张亮望刚为自己的机智生出几分自得,却猛地意识到一件事——若是每个紫气人形都相当于全力以赴钻研炼器术的他,上万人形一同推算十几天竟还没完成推演,那自己的炼器天赋该是何等不堪!
一细想便不由得心惊。紫气人形之间意念相通,等同于上万个张亮望合力推演,亦如他的天赋被放大了万余倍。无论从哪方面想,这事实都令人骇然。
一万多个张亮望连续推演十五天,相当于他独自一人需耗费十五万天,折合四百余年光阴。竟要用四百多年才能勉强炼出练气期修士所用的上品法器——如此天赋,令张亮望一时僵立,如遭雷击。更何况这还是倚仗罗盘之力,紫气人形的推演虽以他的天赋为基础,但罗盘赋予了他们推演之能。若无此宝,他恐怕连炼器术的门径都摸不到,就如他画了数十年符箓却仍困在次阶一般——这般天资,纵非天下第一,也堪称惊世骇俗。

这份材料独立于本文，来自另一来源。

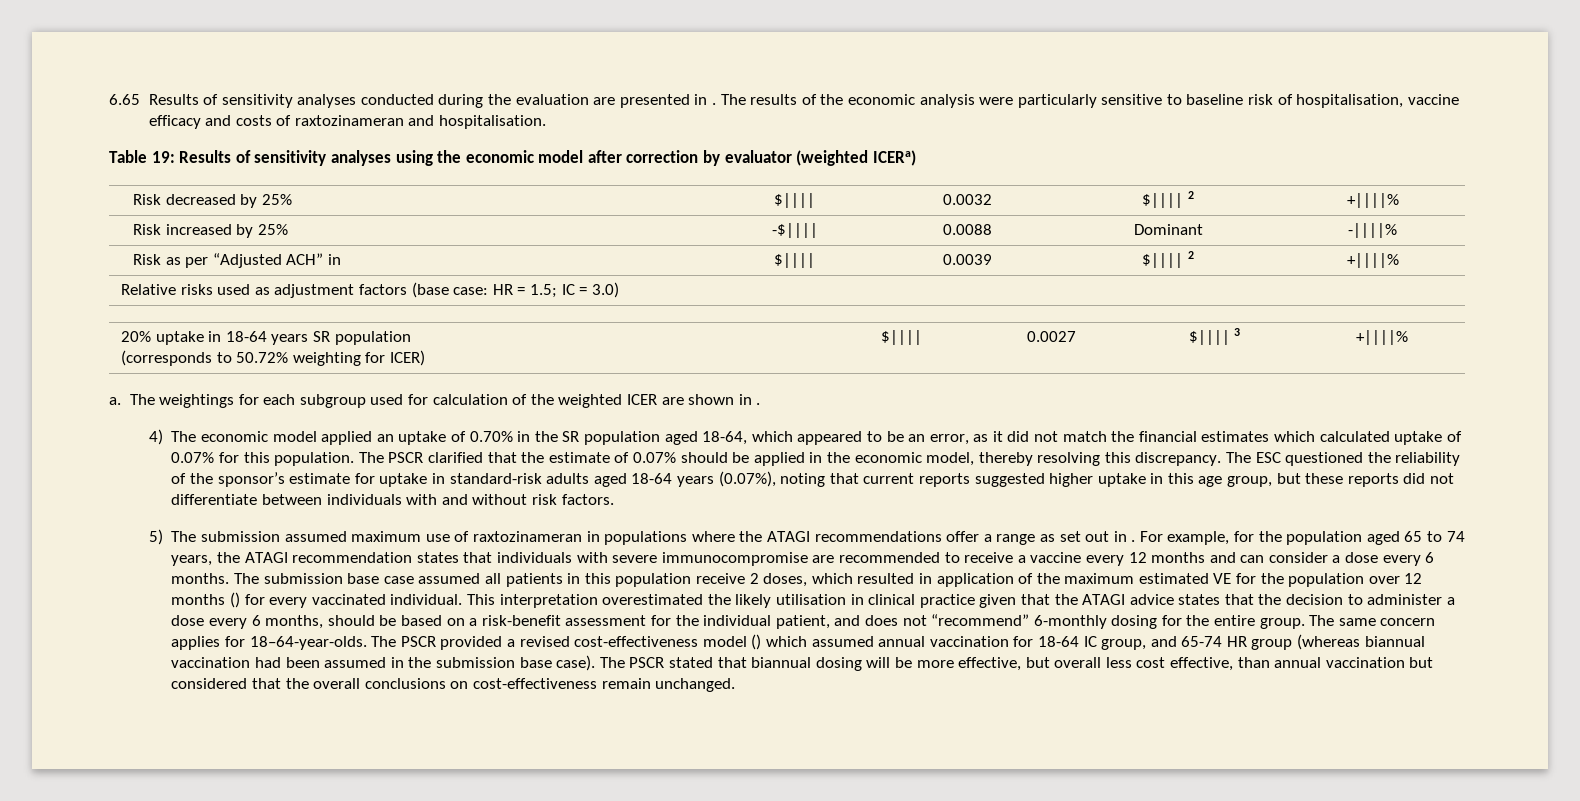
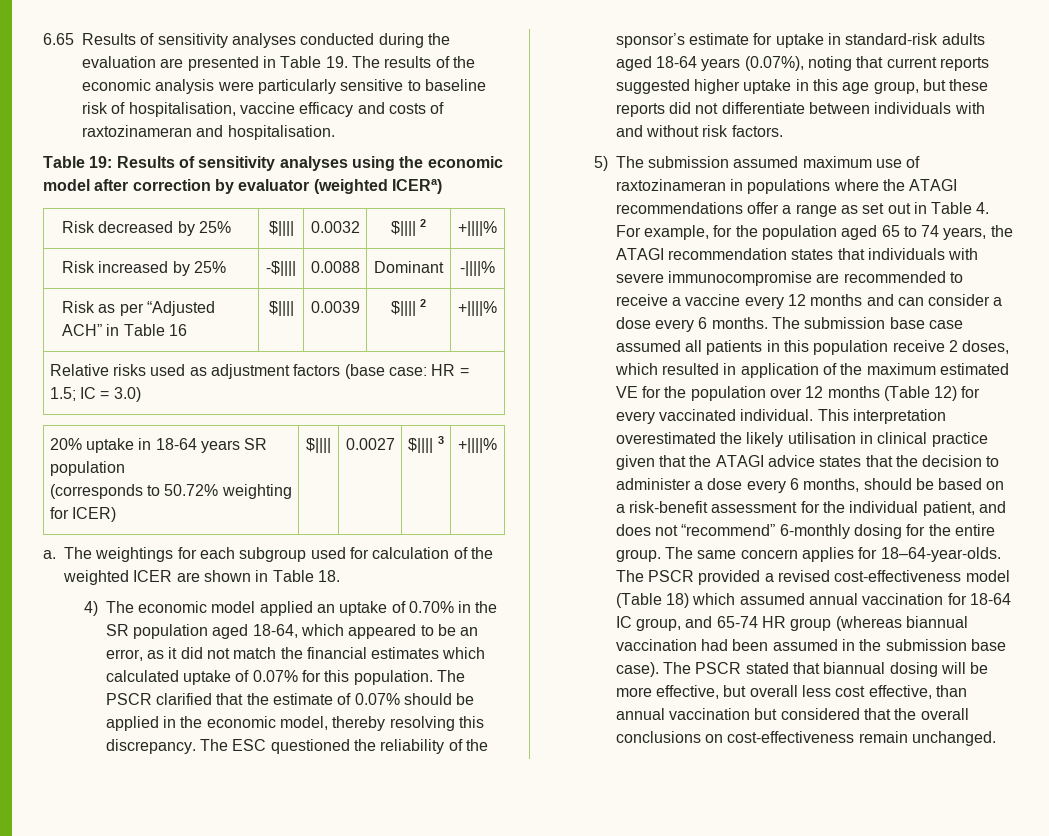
- 6.65 Results of sensitivity analyses conducted during the evaluation are presented in . The results of the economic analysis were particularly sensitive to baseline risk of hospitalisation, vaccine efficacy and costs of raxtozinameran and hospitalisation.
+ 6.65 Results of sensitivity analyses conducted during the evaluation are presented in Table 19. The results of the economic analysis were particularly sensitive to baseline risk of hospitalisation, vaccine efficacy and costs of raxtozinameran and hospitalisation.
- Risk as per “Adjusted ACH” in | $|||| | 0.0039 | $|||| 2 | +||||%
+ Risk as per “Adjusted ACH” in Table 16 | $|||| | 0.0039 | $|||| 2 | +||||%
- The weightings for each subgroup used for calculation of the weighted ICER are shown in .
+ The weightings for each subgroup used for calculation of the weighted ICER are shown in Table 18.
- 5) The submission assumed maximum use of raxtozinameran in populations where the ATAGI recommendations offer a range as set out in . For example, for the population aged 65 to 74 years, the ATAGI recommendation states that individuals with severe immunocompromise are recommended to receive a vaccine every 12 months and can consider a dose every 6 months.
+ 5) The submission assumed maximum use of raxtozinameran in populations where the ATAGI recommendations offer a range as set out in Table 4. For example, for the population aged 65 to 74 years, the ATAGI recommendation states that individuals with severe immunocompromise are recommended to receive a vaccine every 12 months and can consider a dose every 6 months.
- The submission base case assumed all patients in this population receive 2 doses, which resulted in application of the maximum estimated VE for the population over 12 months () for every vaccinated individual.
+ The submission base case assumed all patients in this population receive 2 doses, which resulted in application of the maximum estimated VE for the population over 12 months (Table 12) for every vaccinated individual.
- The PSCR provided a revised cost-effectiveness model () which assumed annual vaccination for 18-64 IC group, and 65-74 HR group (whereas biannual vaccination had been assumed in the submission base case).
+ The PSCR provided a revised cost-effectiveness model (Table 18) which assumed annual vaccination for 18-64 IC group, and 65-74 HR group (whereas biannual vaccination had been assumed in the submission base case).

张亮望正无言以对,罗盘再次传来肯定的波动,几乎让他羞惭欲逃。
方天河独自坐在炼器师联盟门前。身为联盟权柄最重的大掌事,亦是地位至高的灵阶上品炼器师,他这个爱坐门口的习性,常让不熟悉他的人心生误解。自然,飞云城中不认识他的人寥寥无几,除非是过路客或新迁来者。
但凡知道方天河的人,都晓得他这爱坐门口的怪癖,也明白他坐在那时不喜人打扰,尤厌逢迎讨好。曾有几人或为私事相求,或自恃身份不凡,贸然上前,皆付出了代价,此后便再无人敢在此时靠近他。